> [Your assignment]:
Leave out the pictures, and quote exactly the lines running from the one with "html: <div>Min=-172mV</div> ->" through the last line of the entries below.

::: Extracted material

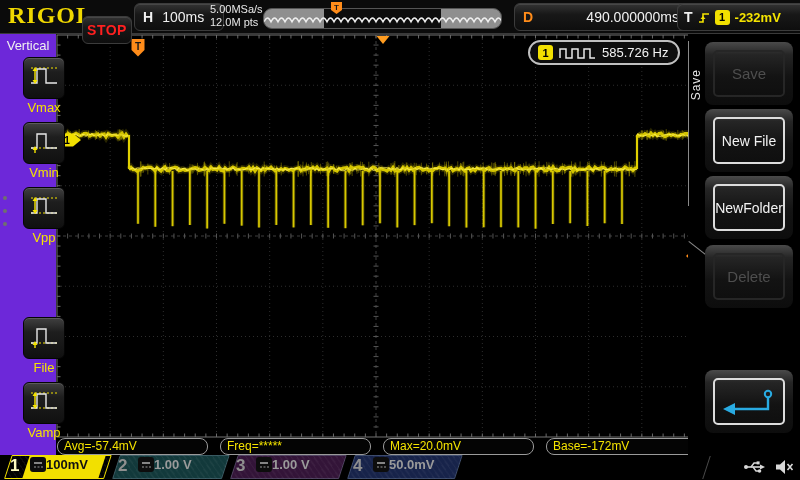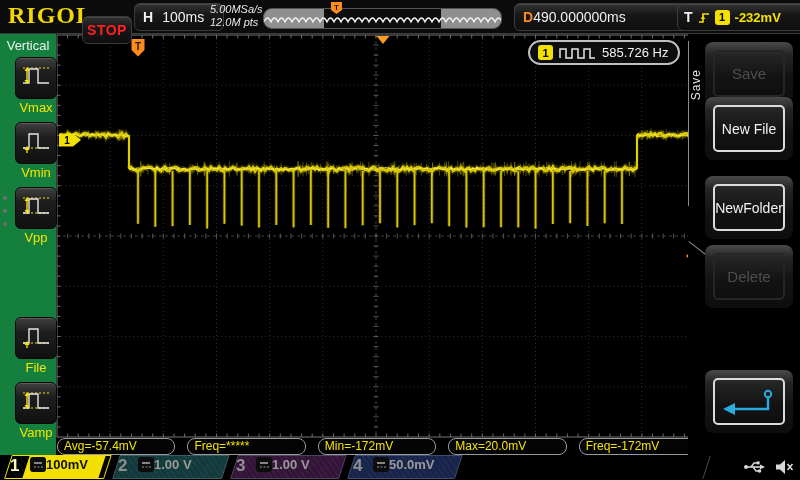"5.00MSa/s" .acq { font-style: italic -> none }
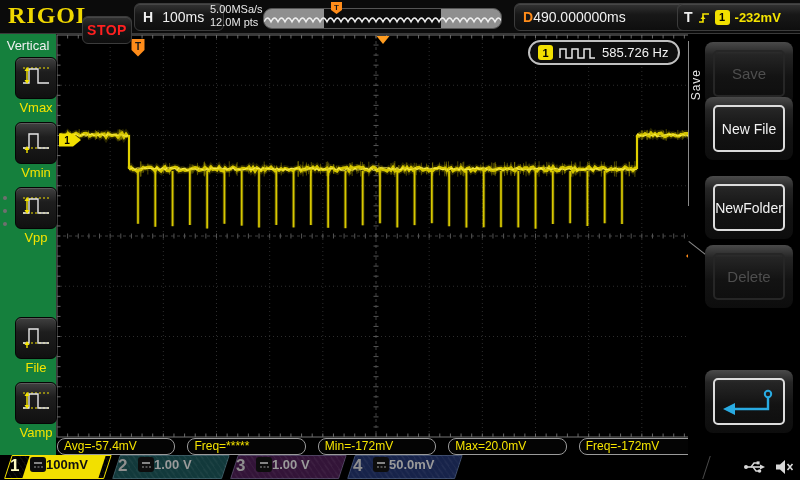"490.000000ms" .d-box .dv { text-align: left -> right }
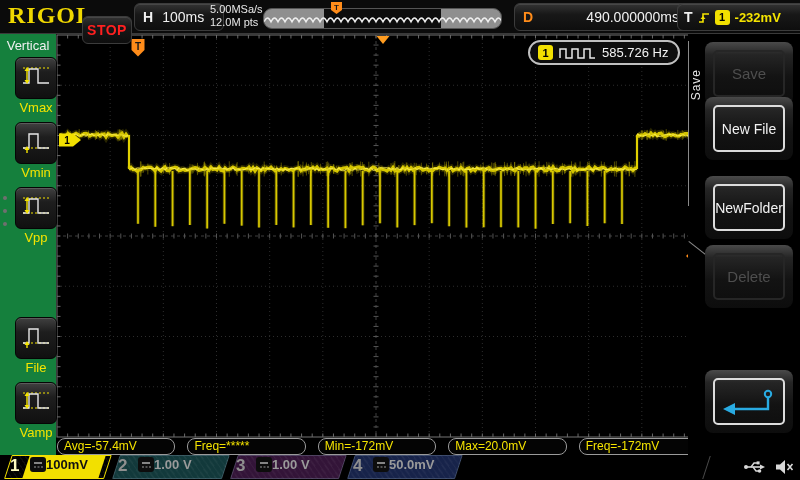"Vertical" .left-menu { background: #15803d -> #6d28d9 }
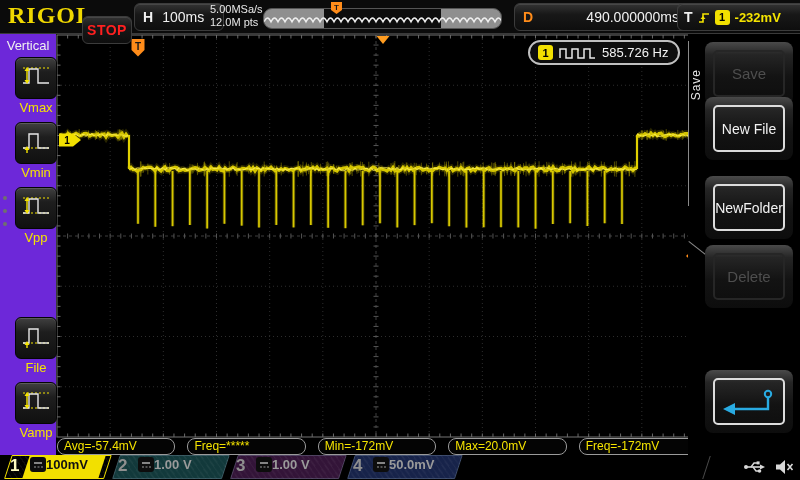"Vmax" .lm-item { left: 8px -> 16px }
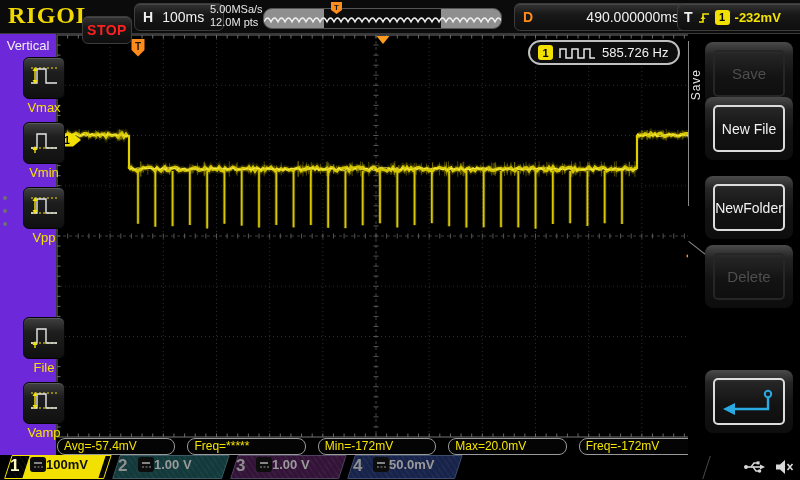"New File" div.rm-btn { top: 64px -> 76px }
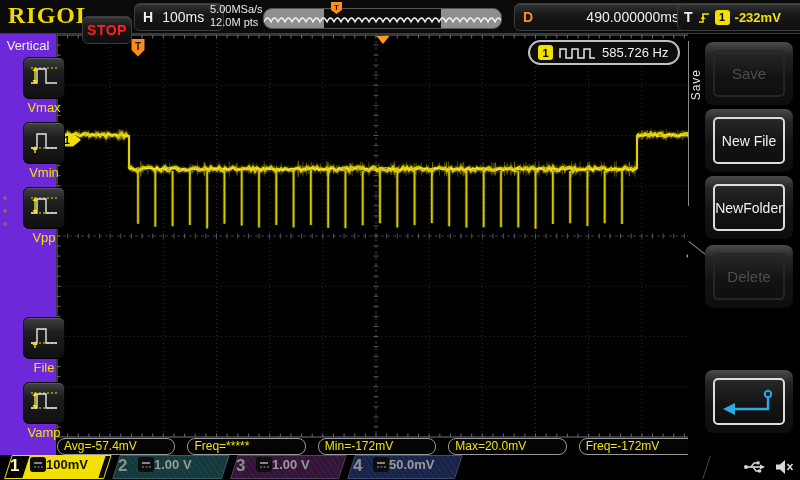"Min=-172mV" div.meas-box { html: <div>Min=-172mV</div> -> none }
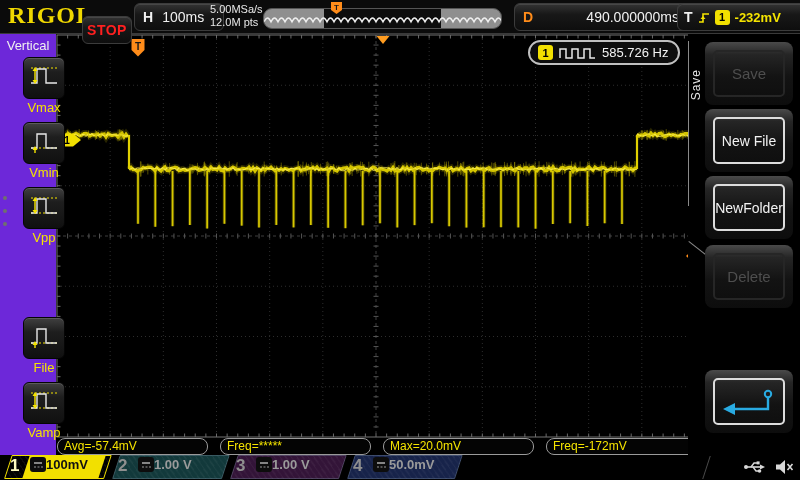"Freq=-172mV" div.meas-box { text: Freq -> Base }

::::::

> [Answer box]:
"Min=-172mV" div.meas-box { html: <div>Min=-172mV</div> -> none }
"Freq=-172mV" div.meas-box { text: Freq -> Base }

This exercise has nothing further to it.